> _Data provided_
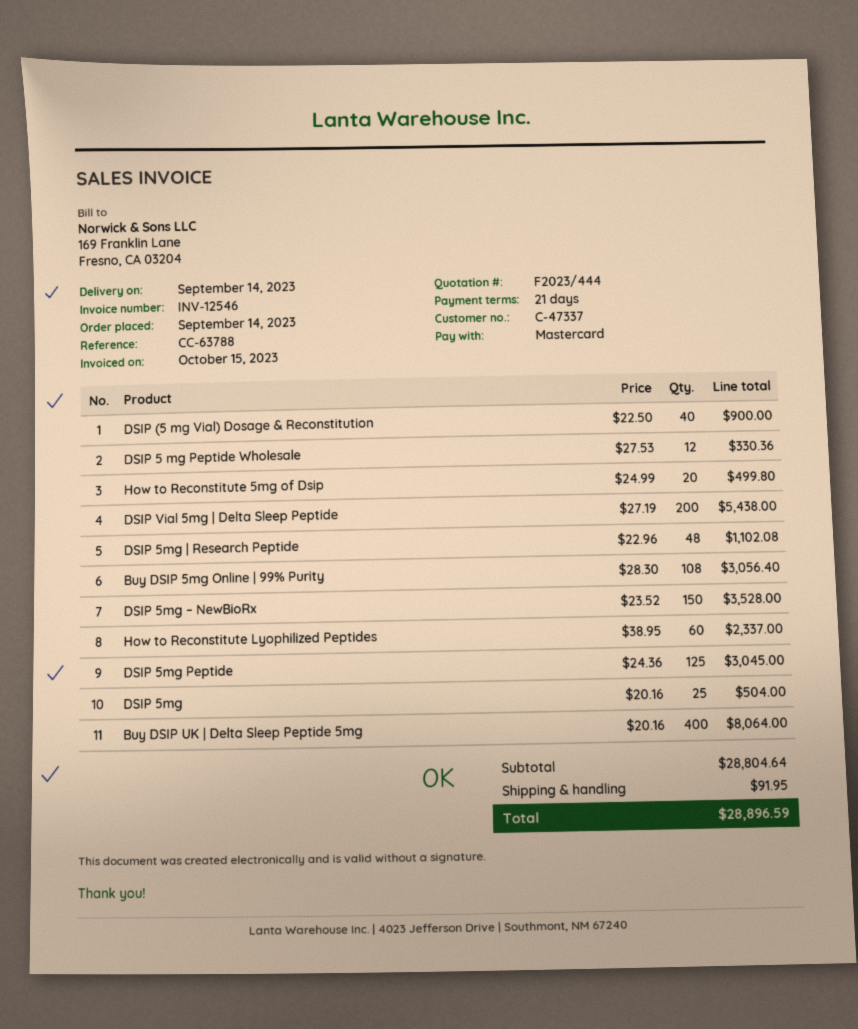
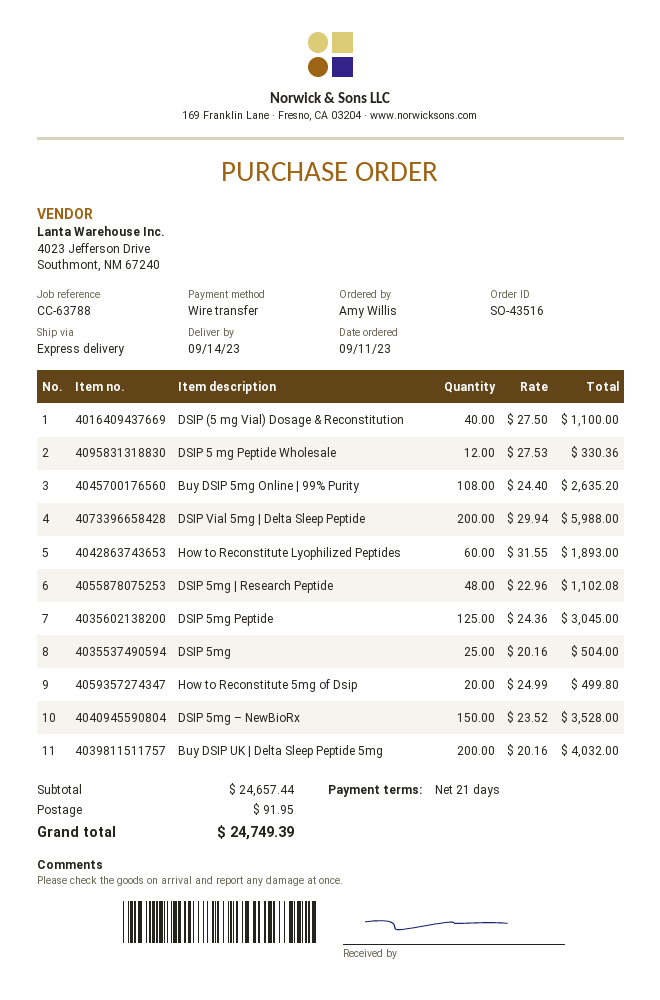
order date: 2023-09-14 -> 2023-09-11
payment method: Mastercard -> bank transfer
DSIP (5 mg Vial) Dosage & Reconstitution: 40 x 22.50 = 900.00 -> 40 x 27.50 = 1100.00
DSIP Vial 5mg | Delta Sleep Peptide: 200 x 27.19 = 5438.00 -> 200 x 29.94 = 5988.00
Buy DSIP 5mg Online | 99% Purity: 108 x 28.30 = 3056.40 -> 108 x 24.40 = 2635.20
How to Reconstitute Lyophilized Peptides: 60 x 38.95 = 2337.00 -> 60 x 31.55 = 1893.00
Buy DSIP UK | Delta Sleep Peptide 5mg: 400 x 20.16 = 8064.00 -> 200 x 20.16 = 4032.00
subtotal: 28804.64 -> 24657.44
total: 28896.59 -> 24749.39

==

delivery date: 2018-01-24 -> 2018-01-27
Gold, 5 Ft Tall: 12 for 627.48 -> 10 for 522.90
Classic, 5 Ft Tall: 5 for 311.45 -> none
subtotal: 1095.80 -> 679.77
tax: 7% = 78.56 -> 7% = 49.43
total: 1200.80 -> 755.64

> _What is required_
Repeat exactly the lines above from the one with "order date: 2023-09-14 -> 2023-09-11" up to and including the one with "total: 28896.59 -> 24749.39". No other line belongs in the reply.

> _Exercise result_
order date: 2023-09-14 -> 2023-09-11
payment method: Mastercard -> bank transfer
DSIP (5 mg Vial) Dosage & Reconstitution: 40 x 22.50 = 900.00 -> 40 x 27.50 = 1100.00
DSIP Vial 5mg | Delta Sleep Peptide: 200 x 27.19 = 5438.00 -> 200 x 29.94 = 5988.00
Buy DSIP 5mg Online | 99% Purity: 108 x 28.30 = 3056.40 -> 108 x 24.40 = 2635.20
How to Reconstitute Lyophilized Peptides: 60 x 38.95 = 2337.00 -> 60 x 31.55 = 1893.00
Buy DSIP UK | Delta Sleep Peptide 5mg: 400 x 20.16 = 8064.00 -> 200 x 20.16 = 4032.00
subtotal: 28804.64 -> 24657.44
total: 28896.59 -> 24749.39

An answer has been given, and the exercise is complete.